◆ **Before-and-after change data**:
========================================================================

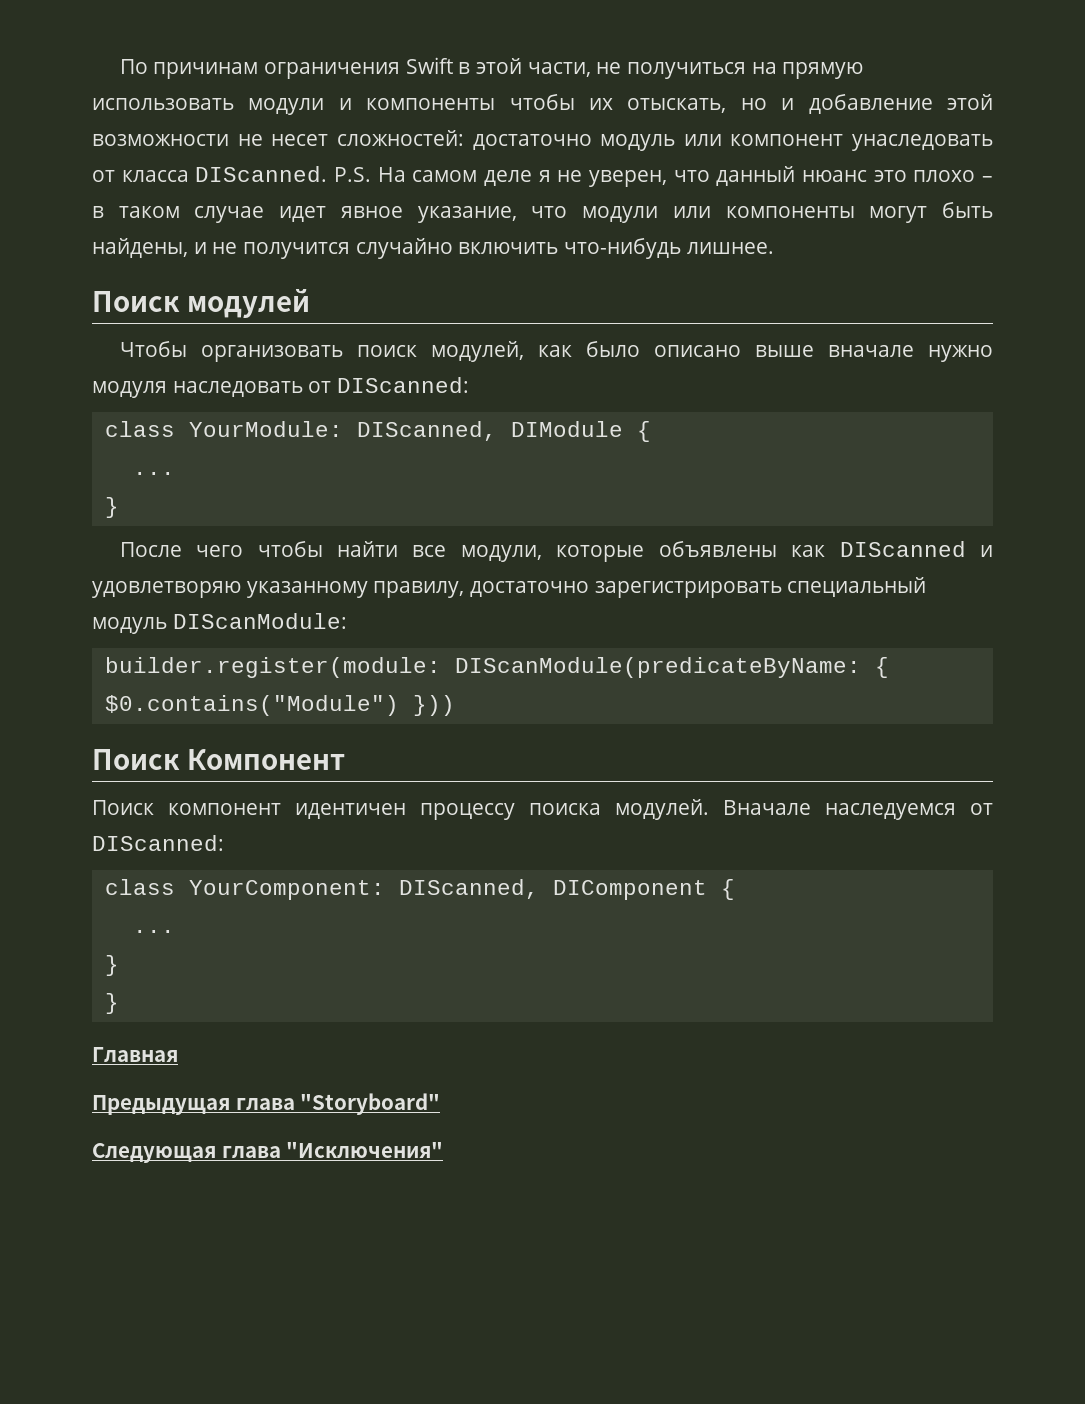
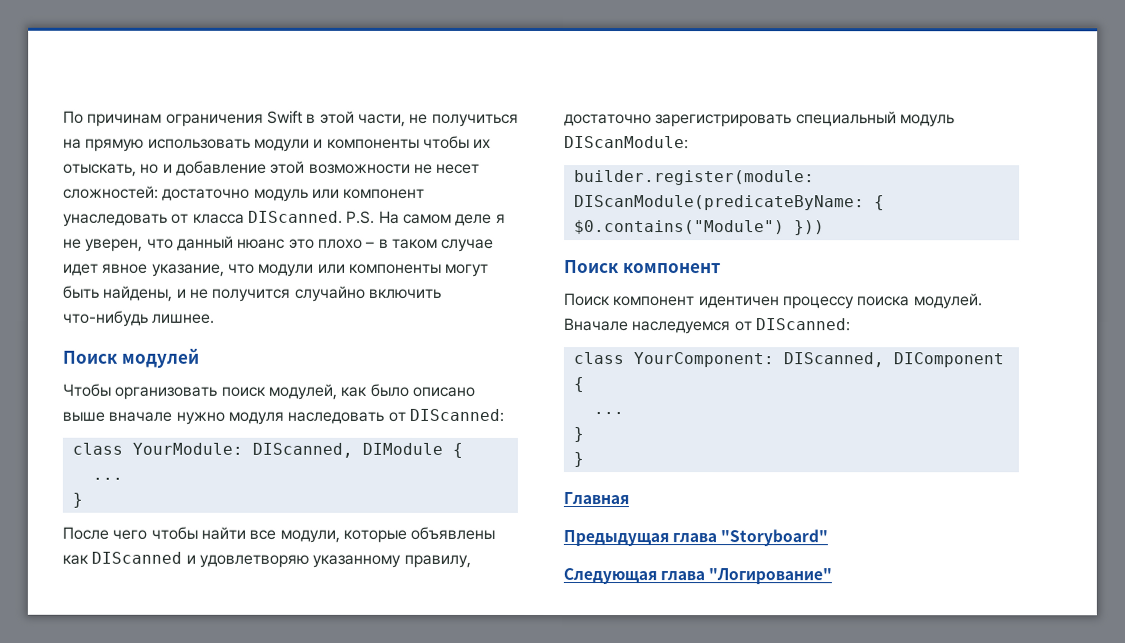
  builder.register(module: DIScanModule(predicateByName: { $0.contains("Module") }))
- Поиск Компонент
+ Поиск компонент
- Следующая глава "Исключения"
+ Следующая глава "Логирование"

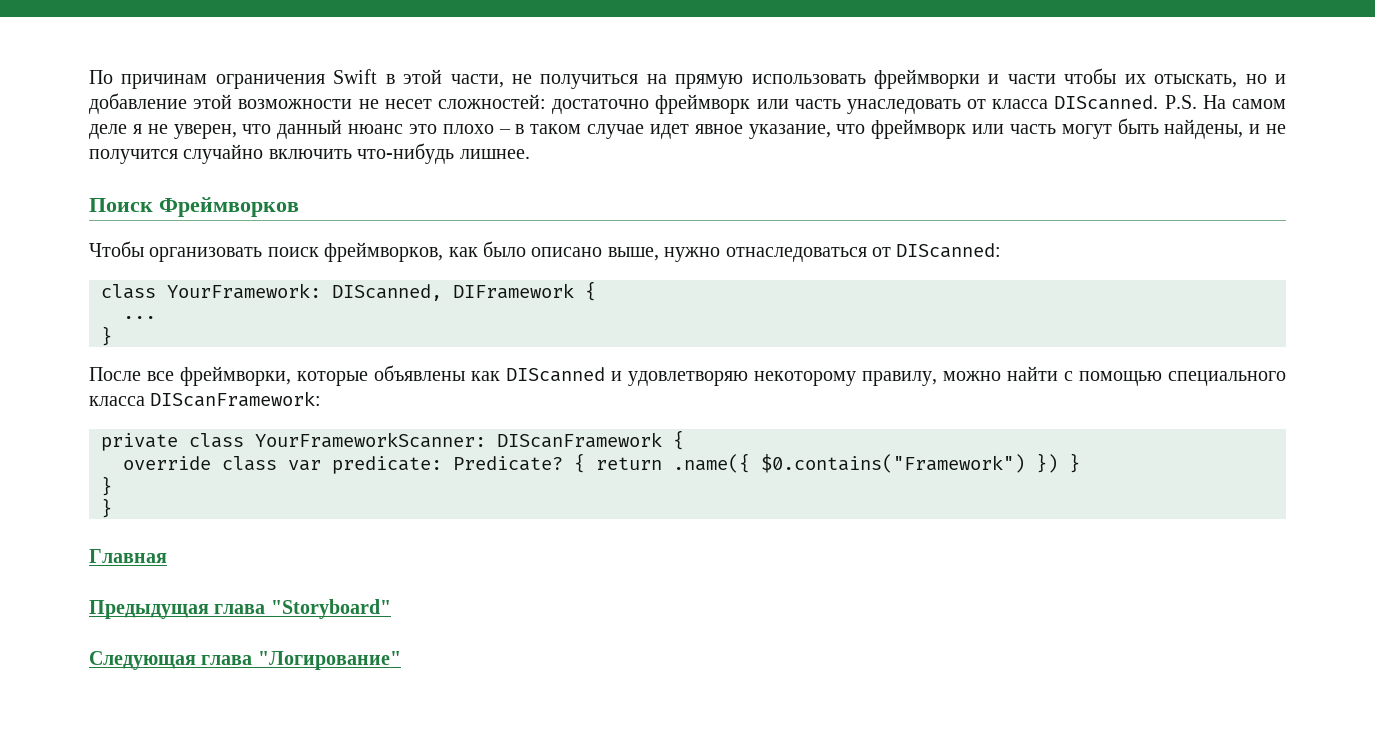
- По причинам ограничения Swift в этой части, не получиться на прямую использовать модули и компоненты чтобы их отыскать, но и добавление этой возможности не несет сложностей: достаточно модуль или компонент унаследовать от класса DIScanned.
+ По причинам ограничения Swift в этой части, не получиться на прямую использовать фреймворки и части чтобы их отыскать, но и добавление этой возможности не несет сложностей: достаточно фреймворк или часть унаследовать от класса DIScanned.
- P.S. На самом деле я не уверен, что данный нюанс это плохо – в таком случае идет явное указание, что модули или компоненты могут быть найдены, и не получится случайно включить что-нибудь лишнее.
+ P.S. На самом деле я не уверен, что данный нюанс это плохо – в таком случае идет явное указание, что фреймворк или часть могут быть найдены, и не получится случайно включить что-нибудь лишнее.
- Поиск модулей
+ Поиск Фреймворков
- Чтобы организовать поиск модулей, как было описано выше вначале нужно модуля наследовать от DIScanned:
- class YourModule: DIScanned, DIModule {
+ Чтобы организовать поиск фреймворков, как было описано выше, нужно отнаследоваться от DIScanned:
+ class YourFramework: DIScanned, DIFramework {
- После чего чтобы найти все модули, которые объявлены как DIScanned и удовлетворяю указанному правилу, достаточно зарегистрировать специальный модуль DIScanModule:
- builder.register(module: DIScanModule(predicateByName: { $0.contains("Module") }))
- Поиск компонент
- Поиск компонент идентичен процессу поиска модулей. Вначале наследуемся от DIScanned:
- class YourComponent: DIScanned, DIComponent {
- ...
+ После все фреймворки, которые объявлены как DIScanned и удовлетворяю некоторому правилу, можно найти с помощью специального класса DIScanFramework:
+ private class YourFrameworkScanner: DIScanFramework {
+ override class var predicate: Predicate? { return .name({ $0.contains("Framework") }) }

========================================================================

Search the entries above for the string "идет", and report each line where it occurs.

- P.S. На самом деле я не уверен, что данный нюанс это плохо – в таком случае идет явное указание, что модули или компоненты могут быть найдены, и не получится случайно включить что-нибудь лишнее.
+ P.S. На самом деле я не уверен, что данный нюанс это плохо – в таком случае идет явное указание, что фреймворк или часть могут быть найдены, и не получится случайно включить что-нибудь лишнее.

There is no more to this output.